=== EXERCISE GOAL ===
How many lines of the data contain the string "Camp"? Write the number and nothing more.

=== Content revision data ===
◆ ◆ ◆ ◆ ◆ ◆ ◆

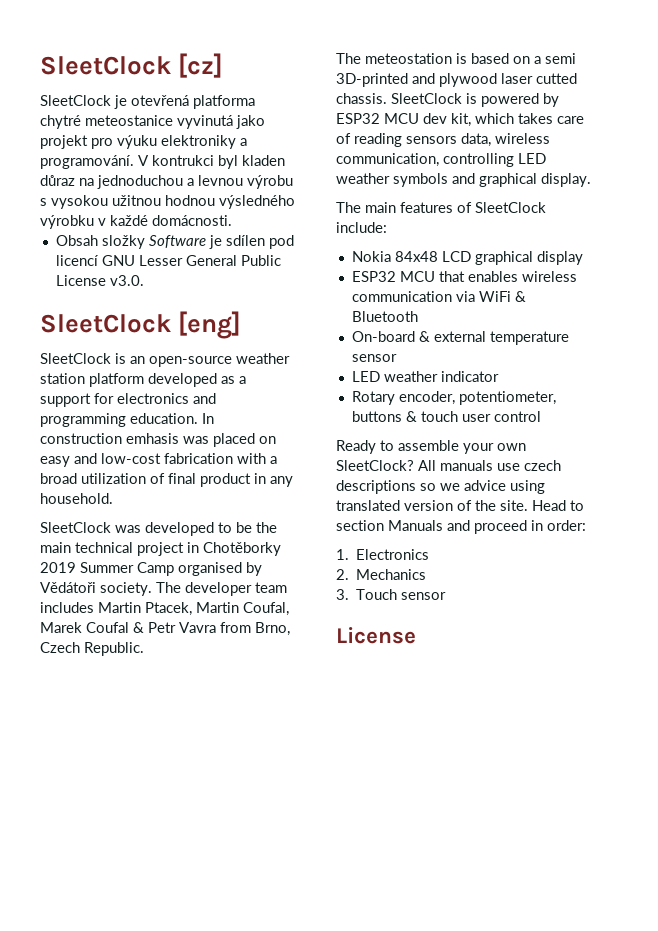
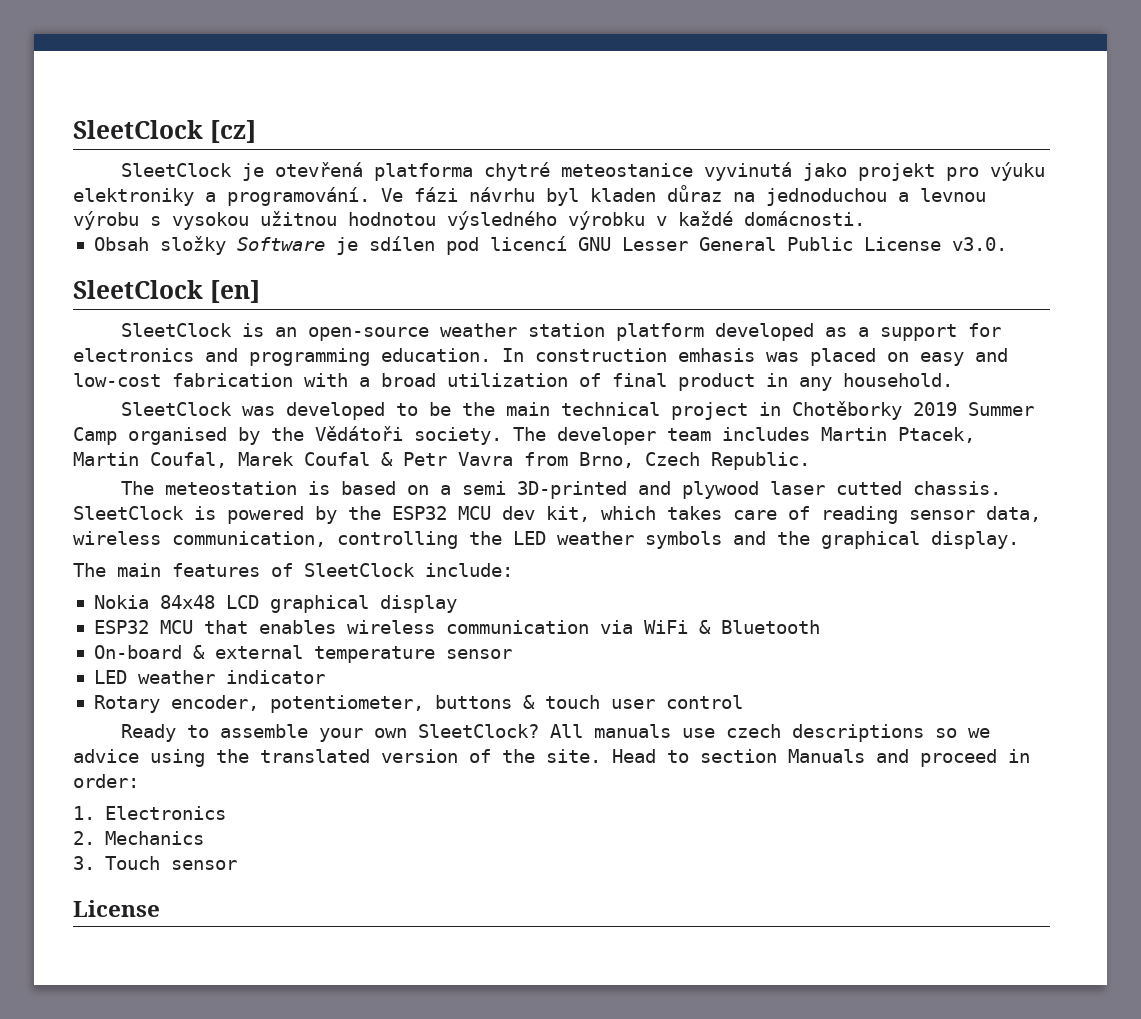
- V kontrukci byl kladen důraz na jednoduchou a levnou výrobu s vysokou užitnou hodnou výsledného výrobku v každé domácnosti.
+ Ve fázi návrhu byl kladen důraz na jednoduchou a levnou výrobu s vysokou užitnou hodnotou výsledného výrobku v každé domácnosti.
- SleetClock [eng]
+ SleetClock [en]
- SleetClock was developed to be the main technical project in Chotěborky 2019 Summer Camp organised by Vědátoři society.
+ SleetClock was developed to be the main technical project in Chotěborky 2019 Summer Camp organised by the Vědátoři society.
- SleetClock is powered by ESP32 MCU dev kit, which takes care of reading sensors data, wireless communication, controlling LED weather symbols and graphical display.
+ SleetClock is powered by the ESP32 MCU dev kit, which takes care of reading sensor data, wireless communication, controlling the LED weather symbols and the graphical display.
- All manuals use czech descriptions so we advice using translated version of the site.
+ All manuals use czech descriptions so we advice using the translated version of the site.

◆ ◆ ◆ ◆ ◆ ◆ ◆

=== RESPONSE AREA ===
2